• Data extracts:
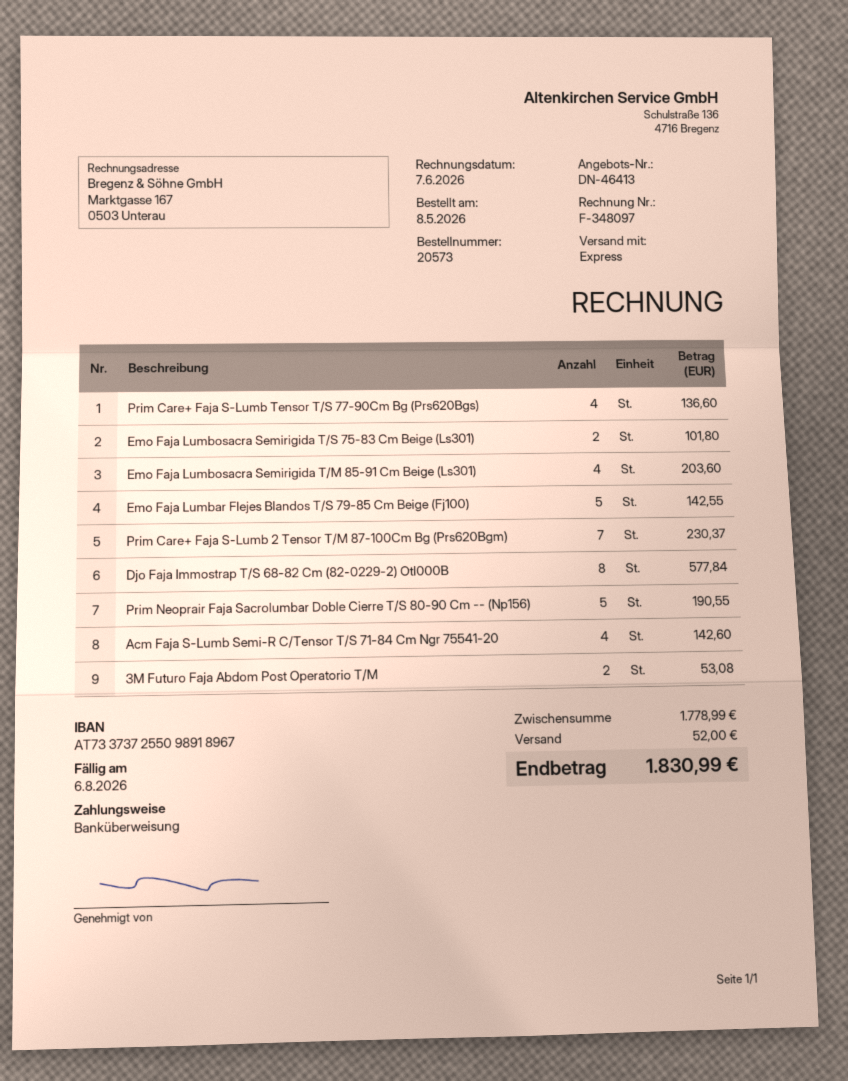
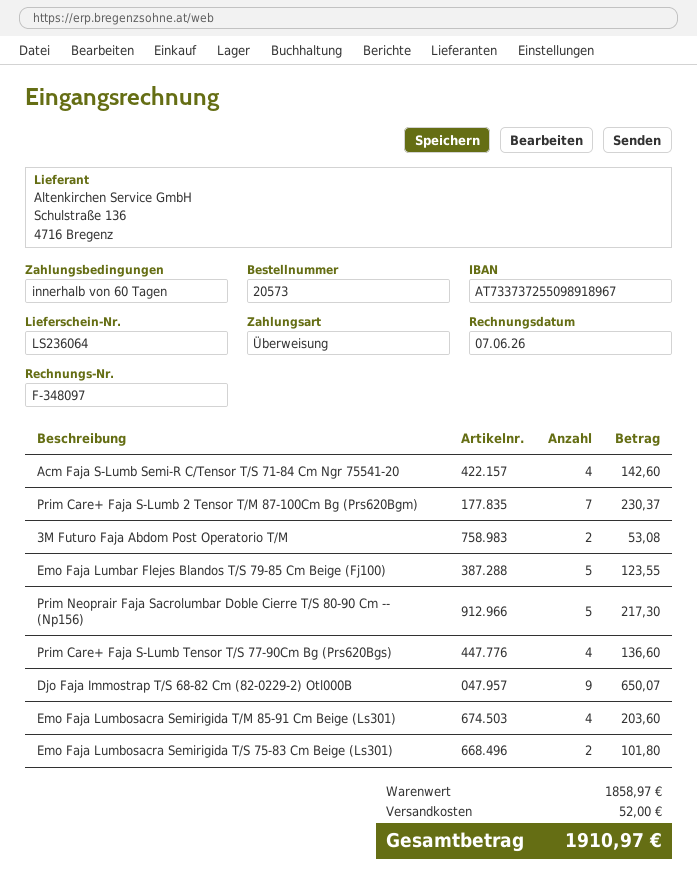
Emo Faja Lumbar Flejes Blandos T/S 79-85 Cm Beige (Fj100): 5 for 142.55 -> 5 for 123.55
Djo Faja Immostrap T/S 68-82 Cm (82-0229-2) Otl000B: 8 for 577.84 -> 9 for 650.07
Prim Neoprair Faja Sacrolumbar Doble Cierre T/S 80-90 Cm -- (Np156): 5 for 190.55 -> 5 for 217.30
subtotal: 1778.99 -> 1858.97
total: 1830.99 -> 1910.97

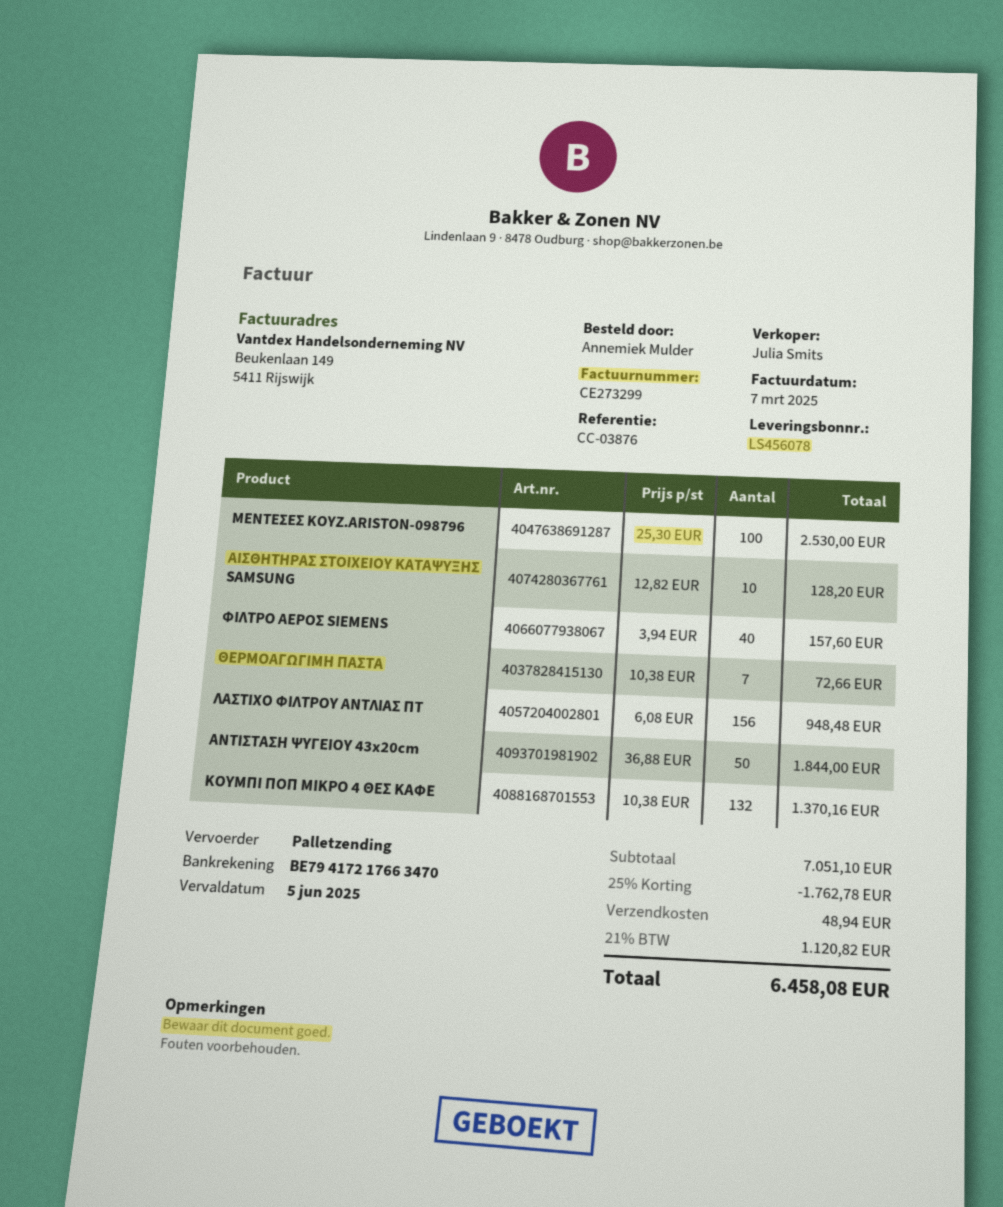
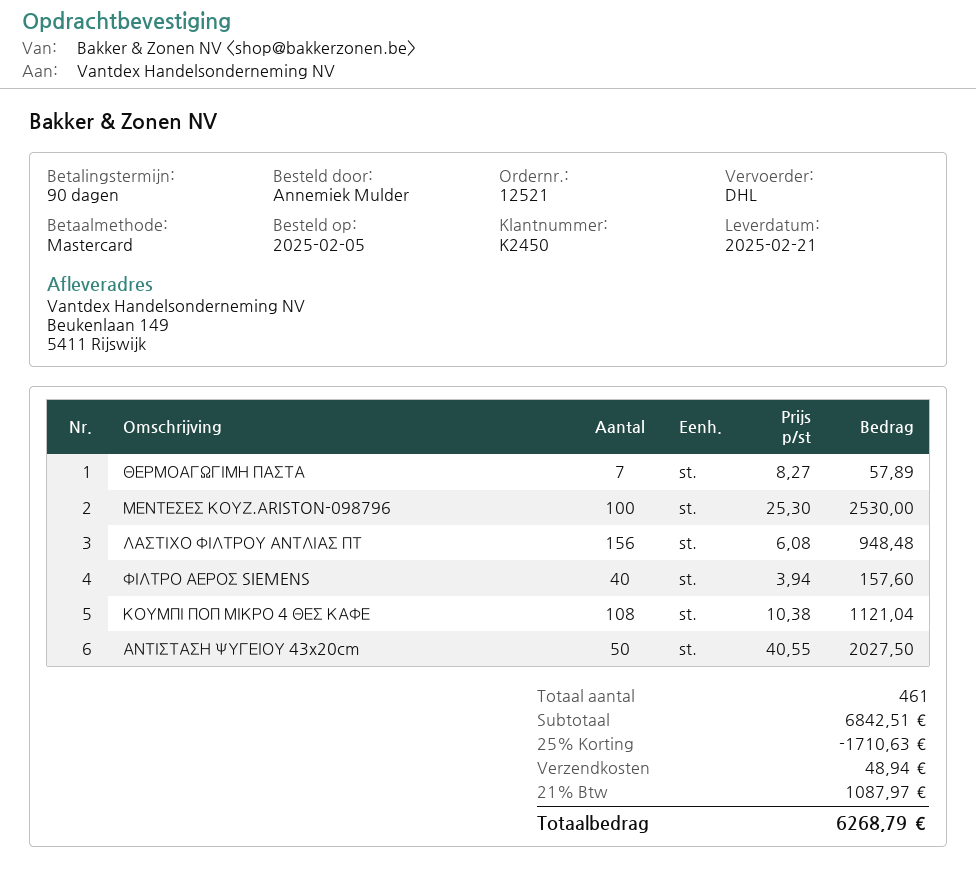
shipping method: pallet freight -> DHL
ΑΙΣΘΗΤΗΡΑΣ ΣΤΟΙΧΕΙΟΥ ΚΑΤΑΨΥΞΗΣ SAMSUNG: 10 x 12.82 = 128.20 -> none
ΘΕΡΜΟΑΓΩΓΙΜΗ ΠΑΣΤΑ: 7 x 10.38 = 72.66 -> 7 x 8.27 = 57.89
ΑΝΤΙΣΤΑΣΗ ΨΥΓΕΙΟΥ 43x20cm: 50 x 36.88 = 1844.00 -> 50 x 40.55 = 2027.50
ΚΟΥΜΠΙ ΠΟΠ ΜΙΚΡΟ 4 ΘΕΣ ΚΑΦΕ: 132 x 10.38 = 1370.16 -> 108 x 10.38 = 1121.04
subtotal: 7051.10 -> 6842.51
discount: 25% = 1762.78 -> 25% = 1710.63
tax: 21% = 1120.82 -> 21% = 1087.97
total: 6458.08 -> 6268.79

• What to do: Output every record verbatim, skipping images.

• Exercise result:
Emo Faja Lumbar Flejes Blandos T/S 79-85 Cm Beige (Fj100): 5 for 142.55 -> 5 for 123.55
Djo Faja Immostrap T/S 68-82 Cm (82-0229-2) Otl000B: 8 for 577.84 -> 9 for 650.07
Prim Neoprair Faja Sacrolumbar Doble Cierre T/S 80-90 Cm -- (Np156): 5 for 190.55 -> 5 for 217.30
subtotal: 1778.99 -> 1858.97
total: 1830.99 -> 1910.97

shipping method: pallet freight -> DHL
ΑΙΣΘΗΤΗΡΑΣ ΣΤΟΙΧΕΙΟΥ ΚΑΤΑΨΥΞΗΣ SAMSUNG: 10 x 12.82 = 128.20 -> none
ΘΕΡΜΟΑΓΩΓΙΜΗ ΠΑΣΤΑ: 7 x 10.38 = 72.66 -> 7 x 8.27 = 57.89
ΑΝΤΙΣΤΑΣΗ ΨΥΓΕΙΟΥ 43x20cm: 50 x 36.88 = 1844.00 -> 50 x 40.55 = 2027.50
ΚΟΥΜΠΙ ΠΟΠ ΜΙΚΡΟ 4 ΘΕΣ ΚΑΦΕ: 132 x 10.38 = 1370.16 -> 108 x 10.38 = 1121.04
subtotal: 7051.10 -> 6842.51
discount: 25% = 1762.78 -> 25% = 1710.63
tax: 21% = 1120.82 -> 21% = 1087.97
total: 6458.08 -> 6268.79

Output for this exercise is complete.